Foolishness. This "life experience" is nothing compared to being in the presence of God, and that was an experience Jesus knew quite well. There was nothing that this world could offer that was worth trading for the will of God and the pleasure that comes with pleasing the Father.

"Therefore, since we are surrounded by so great a cloud of witnesses, let us also lay aside every weight, and sin which clings so closely, and let us run with endurance the race that is set before us, looking to Jesus, the founder and perfecter of our faith, who for the joy that was set before him endured the cross, despising the shame, and is seated at the right hand of the throne of God."
-Hebrews 12:1-2

Maybe there is something more fulfilling than all of the things we have marked down on our bucket lists: career, youth, relationships, travel, etc. Maybe in the whirlwind of all that we think we want, there's something better, more full. We aren't exactly the experts on peace and love and freedom, are we? 

So, when I think about the life growing inside this body of mine, I am reminded of the God-Man who made His temporary home in a body just like this one.
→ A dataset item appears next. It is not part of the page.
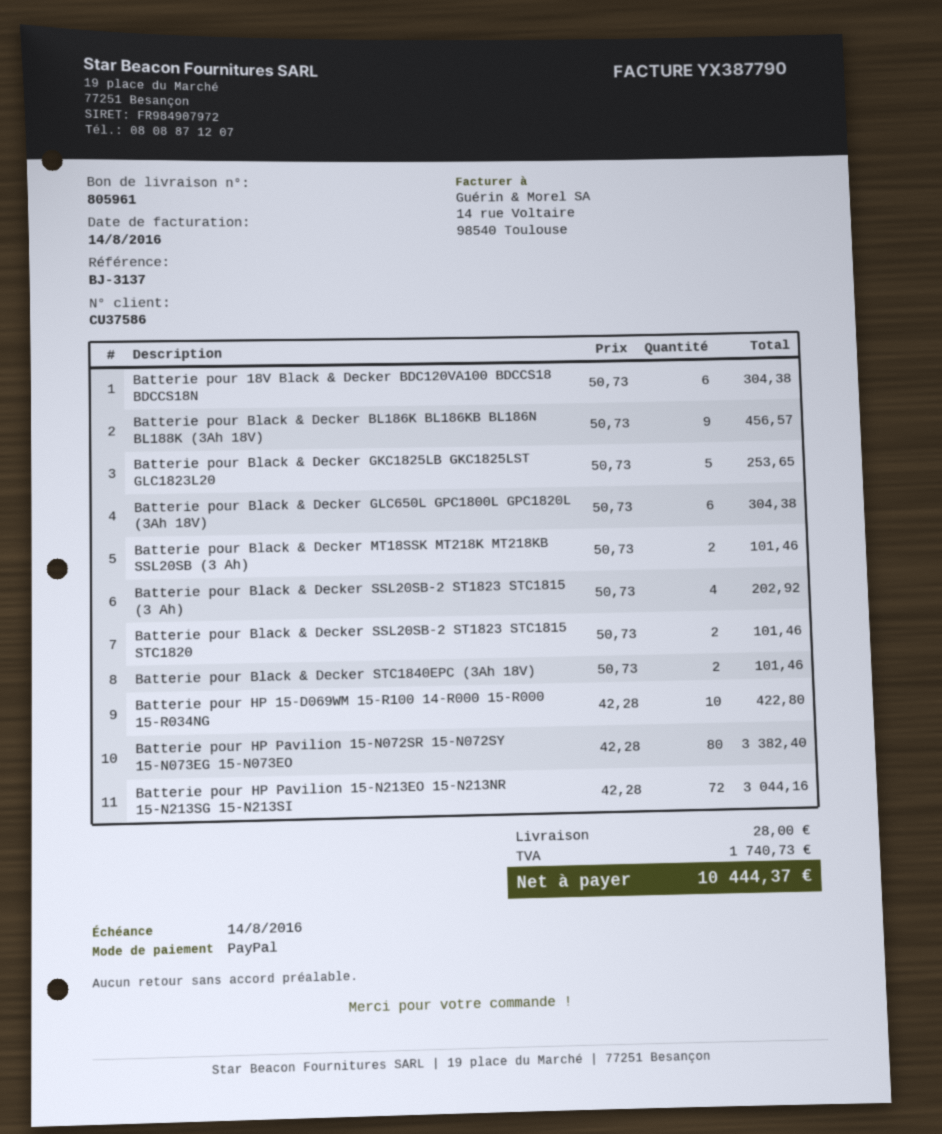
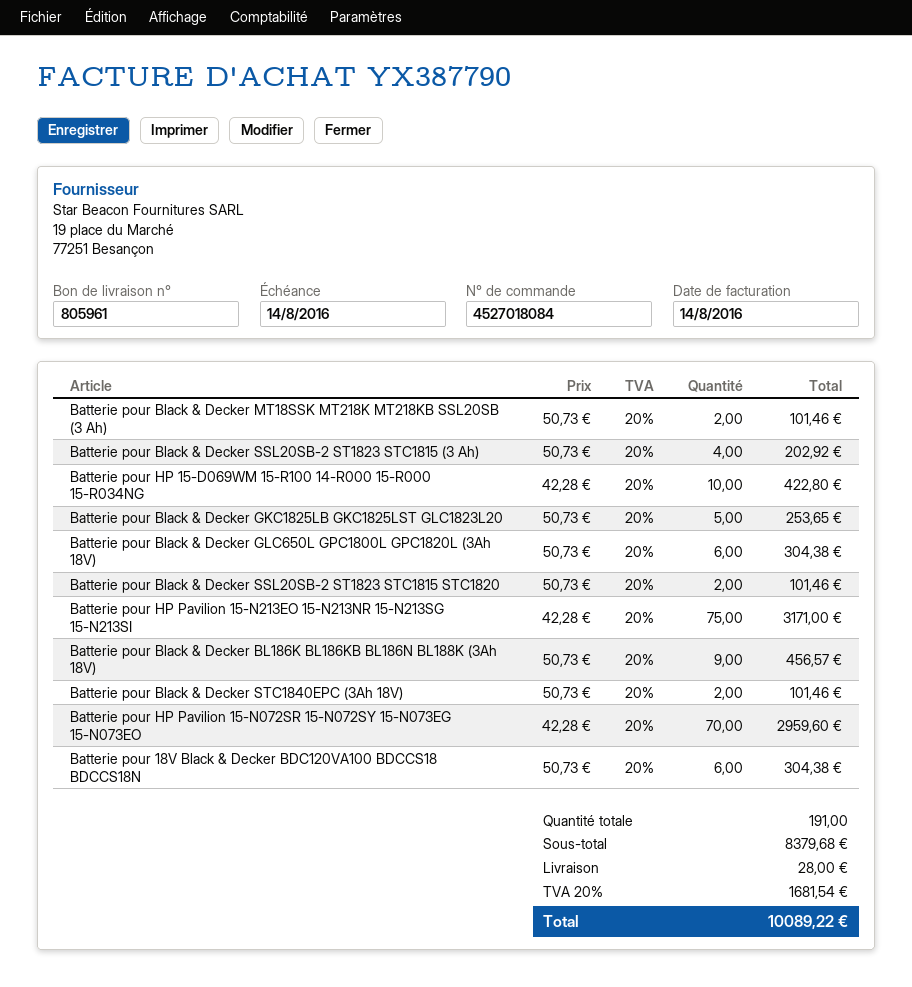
Batterie pour HP Pavilion 15-N072SR 15-N072SY 15-N073EG 15-N073EO: 80 x 42.28 = 3382.40 -> 70 x 42.28 = 2959.60
Batterie pour HP Pavilion 15-N213EO 15-N213NR 15-N213SG 15-N213SI: 72 x 42.28 = 3044.16 -> 75 x 42.28 = 3171.00
tax: 1740.73 -> 1681.54
total: 10444.37 -> 10089.22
The very One to unlock the keys of salvation was just two inches long, then three, then four... arms and feet and brain and nervous system growing at the exact same rate as the tiny body in my own. From the very beginning, He was Savior.

And while it may seem inconvenient at best, this Savior saw your life and mine as precious enough to give up His body for. The product of one body sacrificed? Countless others saved. 

Meet Baby Sal.



We find out if this baby is a he or a she in about 2 weeks. His/her gender is already determined and will be celebrated and affirmed. His/her heartbeat is strong, along with the nervous system. Baby can already see light, even with closed eyes. (It's interesting how one of the very first senses humans are able to use discernment with is light, isn't it?) Baby Sal can hear our voices and can move around in response to the sound of hundreds of worshipers singing on Sunday morning. It's a miracle, really- that I get to be an image-bearer of God, carrying an image-bearer of God. That my body, while it has never truly been my own (1 Corinthians 6:19-20), is now also the body of another. And even before I had the proof of this ultrasound picture, there was life inside.